In 1994, Battin retired from the CPA and accepted a position at Emory University, where she became the planning director for the three-year Virtual Library Project. The National Digital Library Federation was formed in 1995, and Battin was appointed as coordinator for six months. The same year, Battin submitted a written statement on the FY-1996 Appropriation for the National Endowment for the Humanities to the U.S. House of Representatives' Subcommittee on Interior and Related Agencies (Committee on Appropriations) celebrating the successes of NEH's preservation activities and asking Congress to continue funding this work.

==Awards and recognition==
In 1993, Battin received an honorary L.H.D. from Emory University.

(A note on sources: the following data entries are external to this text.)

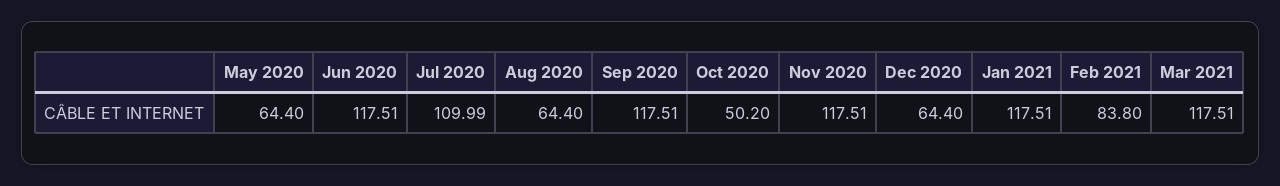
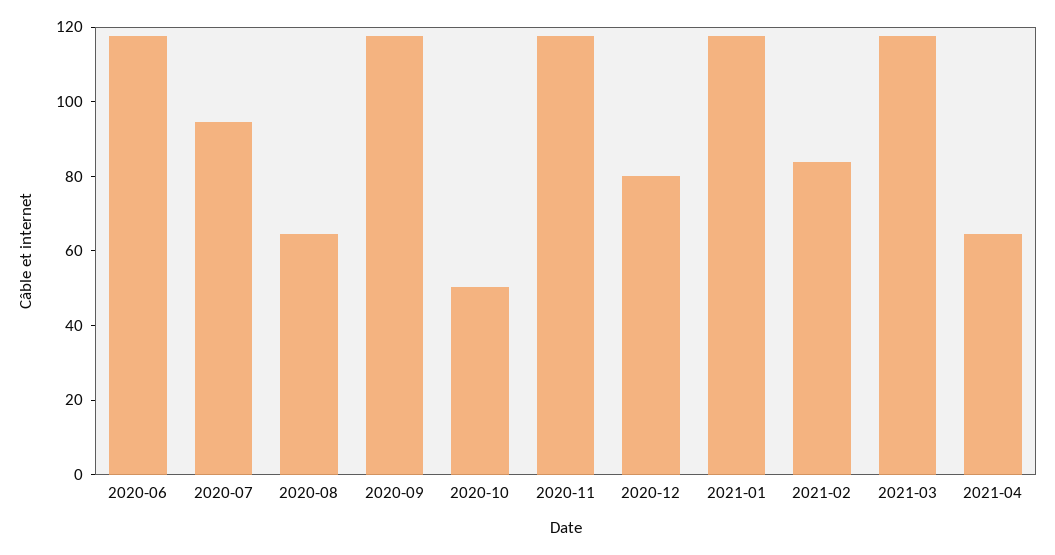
May 2020: 64.4 -> none
Jul 2020: 109.99 -> 95
Dec 2020: 64.4 -> 80
2021-04: none -> 65

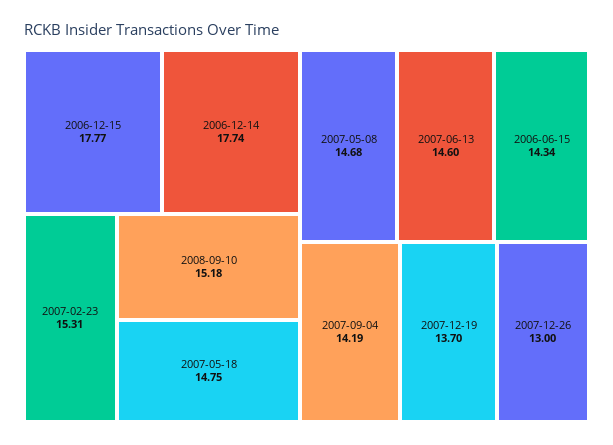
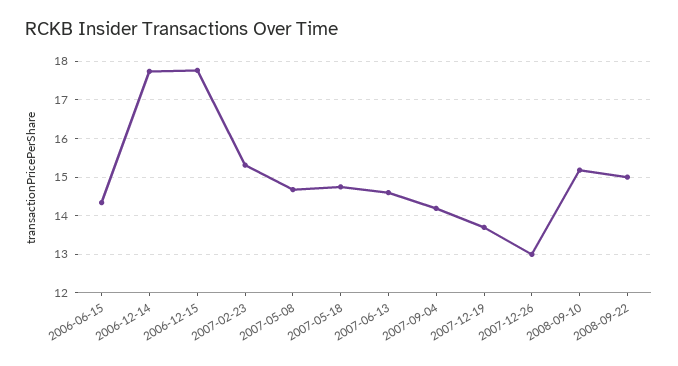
2008-09-22: none -> 15

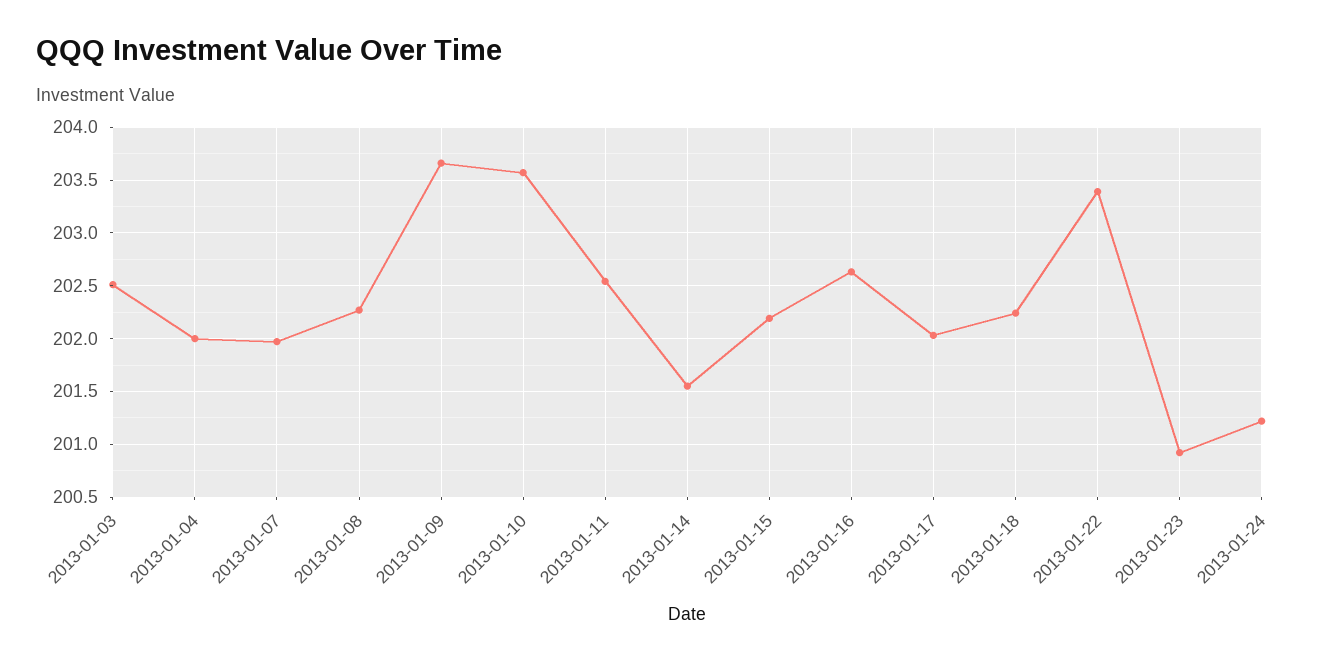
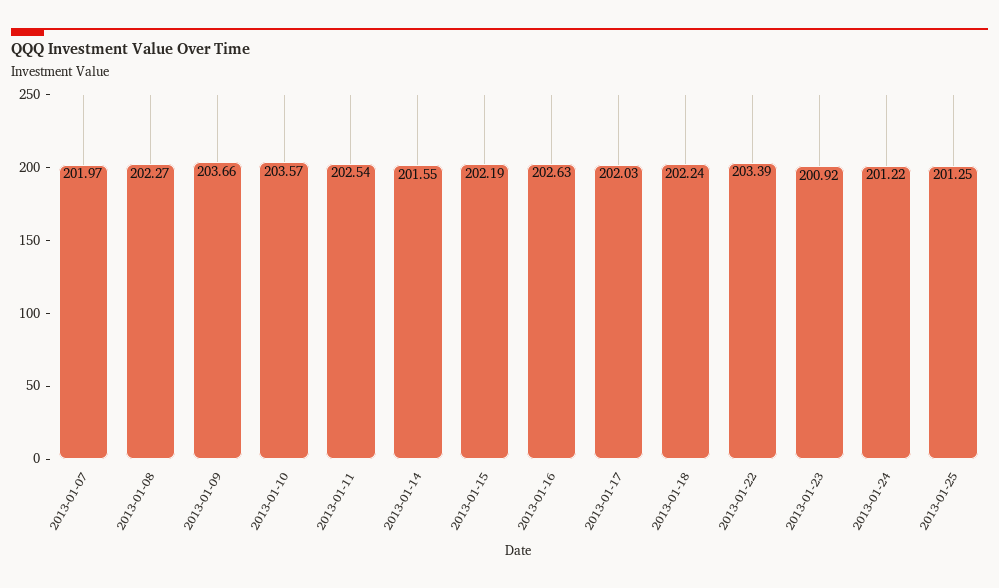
2013-01-03: 202.5 -> none
2013-01-04: 202 -> none
2013-01-25: none -> 201.25

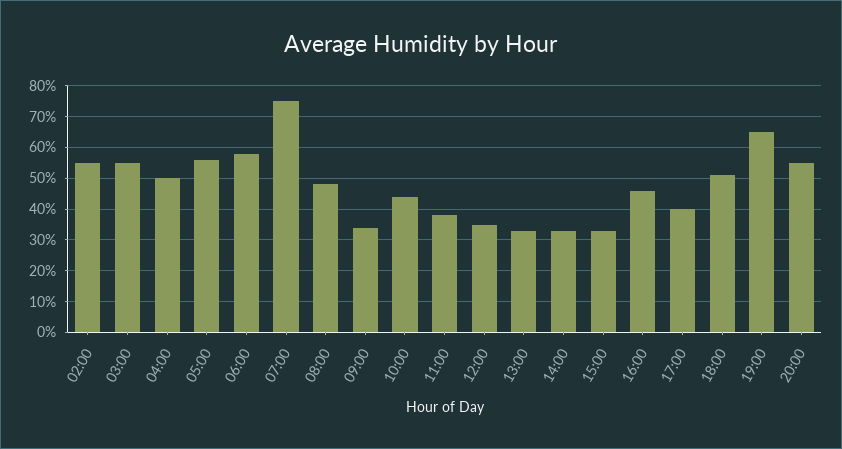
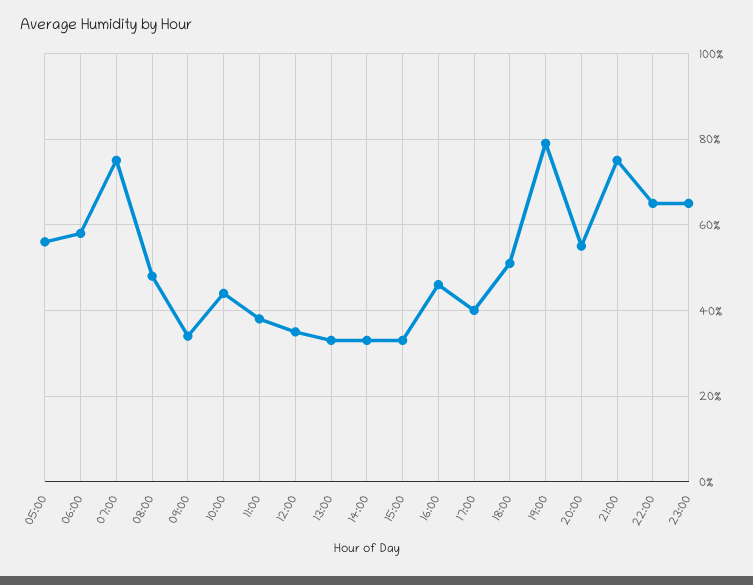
02:00: 55 -> none
03:00: 55 -> none
04:00: 50 -> none
19:00: 65 -> 80
21:00: none -> 75
22:00: none -> 65
23:00: none -> 65

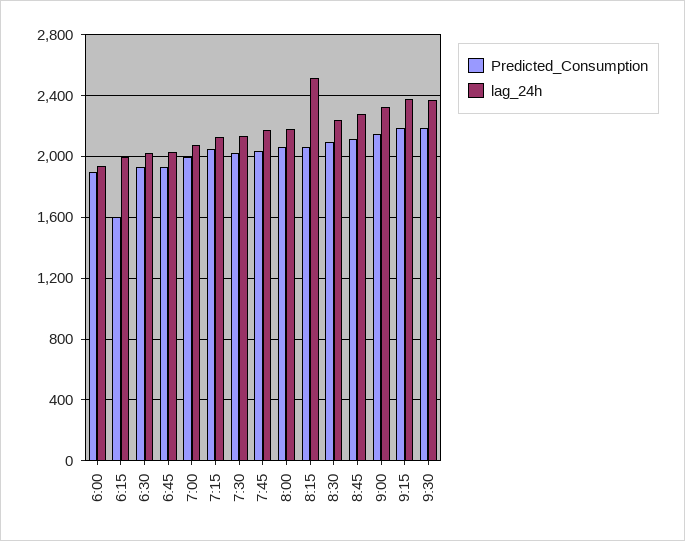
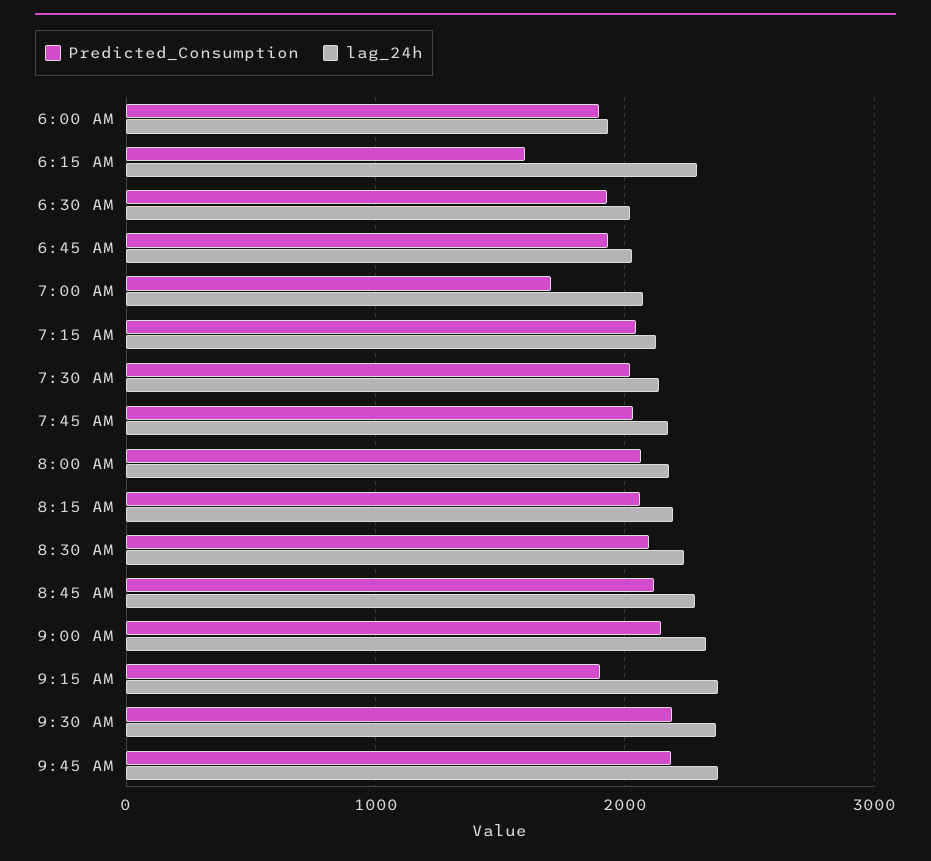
lag_24h, 6:15: 2000 -> 2300
Predicted_Consumption, 7:00: 2000 -> 1700
lag_24h, 8:15: 2500 -> 2200
Predicted_Consumption, 9:15: 2200 -> 1900
Predicted_Consumption, 9:45 AM: none -> 2200
lag_24h, 9:45 AM: none -> 2400

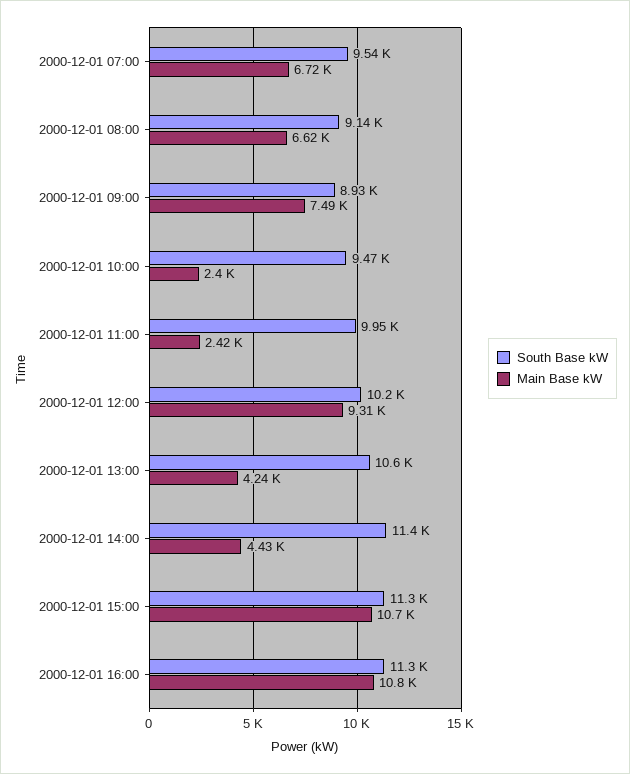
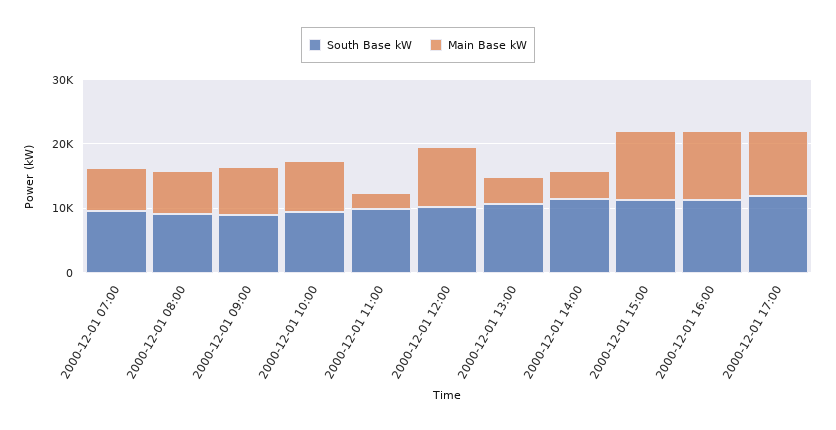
Main Base kW, 2000-12-01 10:00: 2400 -> 8000
South Base kW, 2000-12-01 17:00: none -> 12000
Main Base kW, 2000-12-01 17:00: none -> 10000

Battin was awarded the 1999 National Humanities Medal for her "exemplary public service by organizing and leading a national campaign to save millions of brittle books in America's libraries and archives." The next year, the Frye Leadership Institute was formed through a collaboration among the Council on Library and Information Resources (CLIR), EDUCAUSE and Emory University. The Patricia M. Battin Scholarship was created to provide tuition assistance for individuals whose institutions lack funding, and its purpose is to "foster ethnic, racial, and gender diversity, as well as diversity in professional and scholarly background or type of institution."

==Death==
Patricia Battin died of heart-related complications in Mitchellsville, Maryland on April 22, 2019, at the age of 89.

== Selected bibliography ==
- Battin, Patricia (1982). "Priorities for Academic Libraries"
- Battin, Patricia (1989). "Crumbling Books"
- Battin, P., Helal, A.H., & Weiss, J.W. (1995, Oct.). Electronic documents and information: From preservation to access. Presented at the 18th International Essen Symposium.
- Battin, P., & Reed-Scott, J. (1989, May). Back to the future: Knowing and preserving your collection. Recording of the Amigos Spring Technical Session held in Addison, Texas.
- Battin, P. (1989). "Institutions have moral responsibility to preserve great book collections"
- Hawkins, B.L., & Battin, P. (1998). The Mirage of Continuity: Reconfiguring Academic Information Resources for the 21st Century. Council on Library and Information Resources Association of American Universities: Washington, D.C.